● WHAT YOU HAVE TO DO
Repeat each record below exactly, dropping the pictures.

Records from a data source
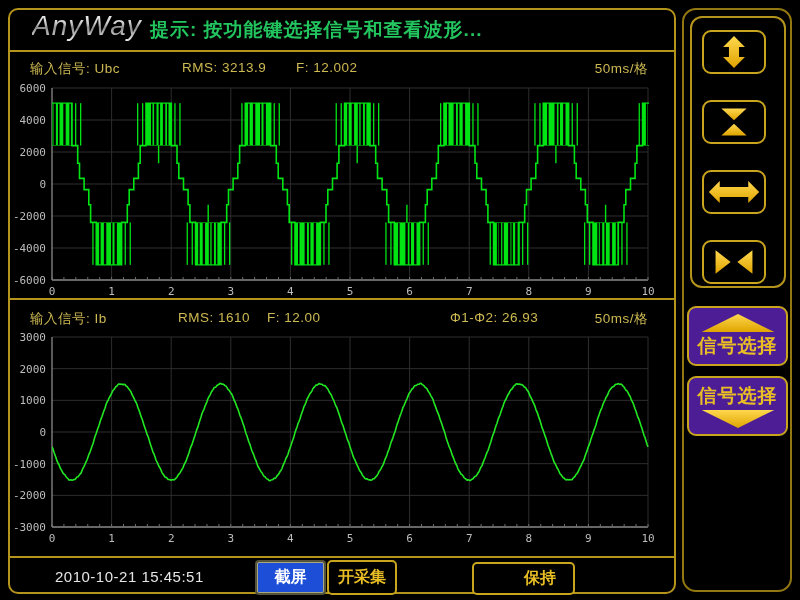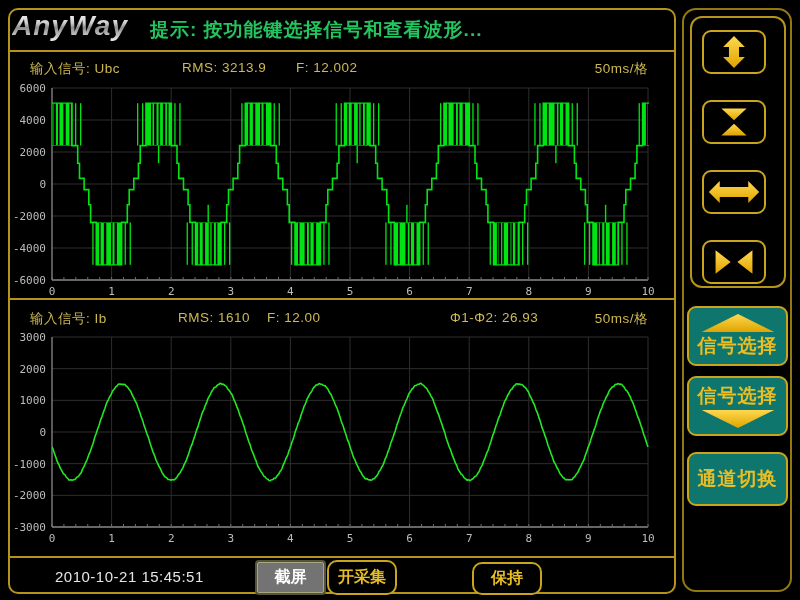--- a/index.html
+++ b/index.html
@@ -12,7 +12,7 @@
   #sidebar-frame{left:682px;top:8px;width:106px;height:580px;border:2px solid #937812;border-radius:14px;}
   #sidebar-group{left:690px;top:16px;width:92px;height:268px;border:2px solid #b5941c;border-radius:12px;}
   
-  #brand{left:12px;top:10px;font-size:28px;font-weight:bold;font-style:italic;letter-spacing:1px;
+  #brand{left:32px;top:10px;font-size:28px;font-weight:normal;font-style:italic;letter-spacing:1px;
          background:linear-gradient(180deg,#ffffff 0%,#cfcfcf 40%,#8d8d8d 55%,#f2f2f2 100%);
          -webkit-background-clip:text;background-clip:text;color:transparent;}
   #title-msg{left:150px;top:17px;font-size:19px;font-weight:bold;color:#22c55e;letter-spacing:1px;}

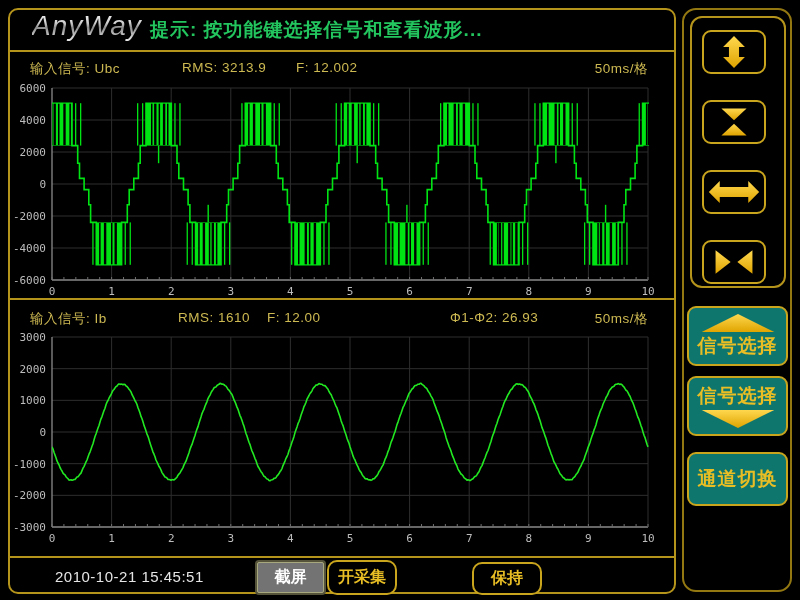--- a/index.html
+++ b/index.html
@@ -25,7 +25,7 @@
   
   .icon-btn{left:702px;width:60px;height:40px;border:2px solid #c9a51e;border-radius:9px;background:#000;
             display:flex;align-items:center;justify-content:center;cursor:pointer;}
-  .side-btn{left:687px;width:97px;border:2px solid #c9a51e;border-radius:9px;background:#0f766e;color:#e9be25;
+  .side-btn{left:687px;width:97px;border:2px solid #c9a51e;border-radius:9px;background:#4c1d95;color:#e9be25;
             display:flex;flex-direction:column;align-items:center;justify-content:center;
             font-size:19px;font-weight:bold;letter-spacing:1px;cursor:pointer;}
   

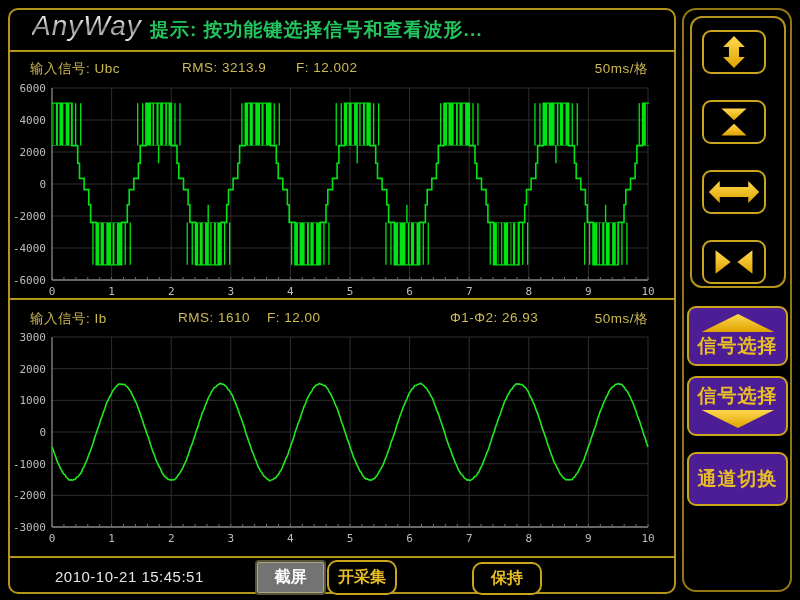--- a/index.html
+++ b/index.html
@@ -486,9 +486,6 @@
       <polygon points="3,1 83,1 43,21" fill="url(#g6)"></polygon>
     </svg>
   </div>
-  <div class="abs side-btn" style="top:452px;height:50px">
-    <span>通道切换</span>
-  </div>
 
   <span class="abs" id="timestamp">2010-10-21 15:45:51</span>
   <div class="abs bot-btn" id="btn-screenshot">截屏</div>

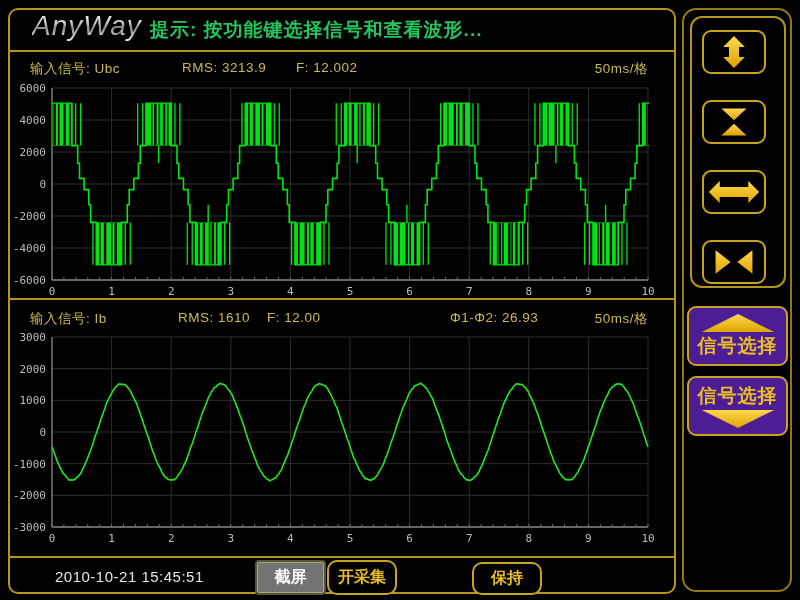--- a/index.html
+++ b/index.html
@@ -31,7 +31,7 @@
   
   #timestamp{left:55px;top:568px;font-size:15px;color:#e5e5e5;letter-spacing:.5px;}
   .bot-btn{height:29px;display:flex;align-items:center;justify-content:center;font-weight:bold;cursor:pointer;}
-  #btn-screenshot{left:257px;top:562px;width:65px;background:#737373;border:1px solid #a8a87e;
+  #btn-screenshot{left:257px;top:562px;width:65px;background:#1d4ed8;border:1px solid #a8a87e;
                   box-shadow:0 0 0 2px #55543a;border-radius:2px;color:#fff;font-size:16px;}
   .gold-btn{background:#000;border:2px solid #c9a51e;border-radius:10px;color:#e9be25;font-size:16px;}
   #btn-acquire{left:327px;top:560px;width:66px;height:31px;}

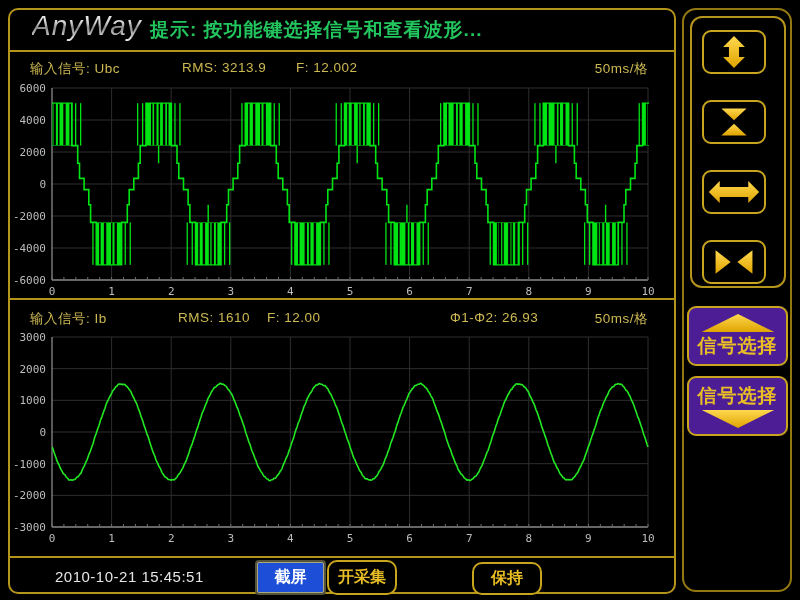--- a/index.html
+++ b/index.html
@@ -33,7 +33,7 @@
   .bot-btn{height:29px;display:flex;align-items:center;justify-content:center;font-weight:bold;cursor:pointer;}
   #btn-screenshot{left:257px;top:562px;width:65px;background:#1d4ed8;border:1px solid #a8a87e;
                   box-shadow:0 0 0 2px #55543a;border-radius:2px;color:#fff;font-size:16px;}
-  .gold-btn{background:#000;border:2px solid #c9a51e;border-radius:10px;color:#e9be25;font-size:16px;}
+  .gold-btn{background:#000;border:2px solid #c9a51e;border-radius:5px;color:#e9be25;font-size:16px;}
   #btn-acquire{left:327px;top:560px;width:66px;height:31px;}
   #btn-hold{left:472px;top:562px;width:66px;}
 </style>

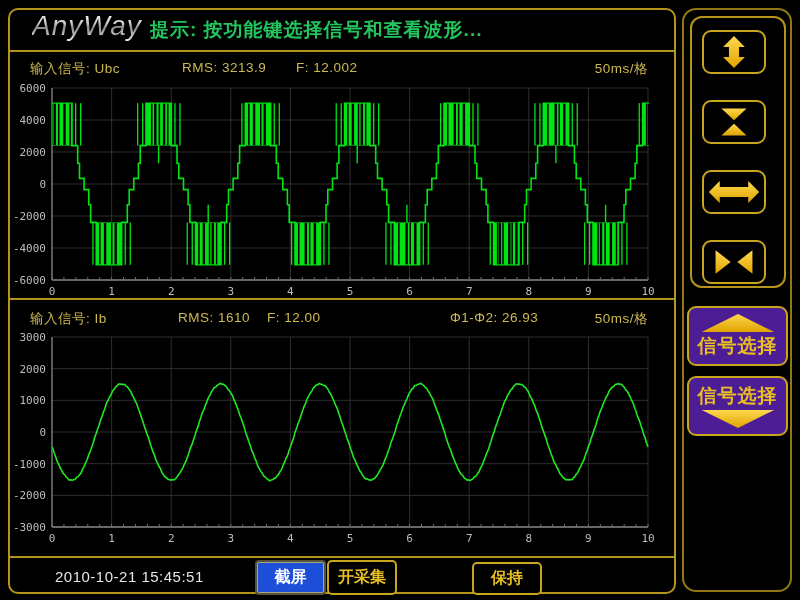--- a/index.html
+++ b/index.html
@@ -35,7 +35,7 @@
                   box-shadow:0 0 0 2px #55543a;border-radius:2px;color:#fff;font-size:16px;}
   .gold-btn{background:#000;border:2px solid #c9a51e;border-radius:5px;color:#e9be25;font-size:16px;}
   #btn-acquire{left:327px;top:560px;width:66px;height:31px;}
-  #btn-hold{left:472px;top:562px;width:66px;}
+  #btn-hold{left:472px;top:562px;width:66px;padding-left:33px;}
 </style>
 </head>
 <body>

● TASK RESPONSE
--- a/index.html
+++ b/index.html
@@ -12,7 +12,7 @@
   #sidebar-frame{left:682px;top:8px;width:106px;height:580px;border:2px solid #937812;border-radius:14px;}
   #sidebar-group{left:690px;top:16px;width:92px;height:268px;border:2px solid #b5941c;border-radius:12px;}
   
-  #brand{left:12px;top:10px;font-size:28px;font-weight:bold;font-style:italic;letter-spacing:1px;
+  #brand{left:32px;top:10px;font-size:28px;font-weight:normal;font-style:italic;letter-spacing:1px;
          background:linear-gradient(180deg,#ffffff 0%,#cfcfcf 40%,#8d8d8d 55%,#f2f2f2 100%);
          -webkit-background-clip:text;background-clip:text;color:transparent;}
   #title-msg{left:150px;top:17px;font-size:19px;font-weight:bold;color:#22c55e;letter-spacing:1px;}

--- a/index.html
+++ b/index.html
@@ -25,7 +25,7 @@
   
   .icon-btn{left:702px;width:60px;height:40px;border:2px solid #c9a51e;border-radius:9px;background:#000;
             display:flex;align-items:center;justify-content:center;cursor:pointer;}
-  .side-btn{left:687px;width:97px;border:2px solid #c9a51e;border-radius:9px;background:#0f766e;color:#e9be25;
+  .side-btn{left:687px;width:97px;border:2px solid #c9a51e;border-radius:9px;background:#4c1d95;color:#e9be25;
             display:flex;flex-direction:column;align-items:center;justify-content:center;
             font-size:19px;font-weight:bold;letter-spacing:1px;cursor:pointer;}
   

--- a/index.html
+++ b/index.html
@@ -486,9 +486,6 @@
       <polygon points="3,1 83,1 43,21" fill="url(#g6)"></polygon>
     </svg>
   </div>
-  <div class="abs side-btn" style="top:452px;height:50px">
-    <span>通道切换</span>
-  </div>
 
   <span class="abs" id="timestamp">2010-10-21 15:45:51</span>
   <div class="abs bot-btn" id="btn-screenshot">截屏</div>

--- a/index.html
+++ b/index.html
@@ -31,7 +31,7 @@
   
   #timestamp{left:55px;top:568px;font-size:15px;color:#e5e5e5;letter-spacing:.5px;}
   .bot-btn{height:29px;display:flex;align-items:center;justify-content:center;font-weight:bold;cursor:pointer;}
-  #btn-screenshot{left:257px;top:562px;width:65px;background:#737373;border:1px solid #a8a87e;
+  #btn-screenshot{left:257px;top:562px;width:65px;background:#1d4ed8;border:1px solid #a8a87e;
                   box-shadow:0 0 0 2px #55543a;border-radius:2px;color:#fff;font-size:16px;}
   .gold-btn{background:#000;border:2px solid #c9a51e;border-radius:10px;color:#e9be25;font-size:16px;}
   #btn-acquire{left:327px;top:560px;width:66px;height:31px;}

--- a/index.html
+++ b/index.html
@@ -33,7 +33,7 @@
   .bot-btn{height:29px;display:flex;align-items:center;justify-content:center;font-weight:bold;cursor:pointer;}
   #btn-screenshot{left:257px;top:562px;width:65px;background:#1d4ed8;border:1px solid #a8a87e;
                   box-shadow:0 0 0 2px #55543a;border-radius:2px;color:#fff;font-size:16px;}
-  .gold-btn{background:#000;border:2px solid #c9a51e;border-radius:10px;color:#e9be25;font-size:16px;}
+  .gold-btn{background:#000;border:2px solid #c9a51e;border-radius:5px;color:#e9be25;font-size:16px;}
   #btn-acquire{left:327px;top:560px;width:66px;height:31px;}
   #btn-hold{left:472px;top:562px;width:66px;}
 </style>

--- a/index.html
+++ b/index.html
@@ -35,7 +35,7 @@
                   box-shadow:0 0 0 2px #55543a;border-radius:2px;color:#fff;font-size:16px;}
   .gold-btn{background:#000;border:2px solid #c9a51e;border-radius:5px;color:#e9be25;font-size:16px;}
   #btn-acquire{left:327px;top:560px;width:66px;height:31px;}
-  #btn-hold{left:472px;top:562px;width:66px;}
+  #btn-hold{left:472px;top:562px;width:66px;padding-left:33px;}
 </style>
 </head>
 <body>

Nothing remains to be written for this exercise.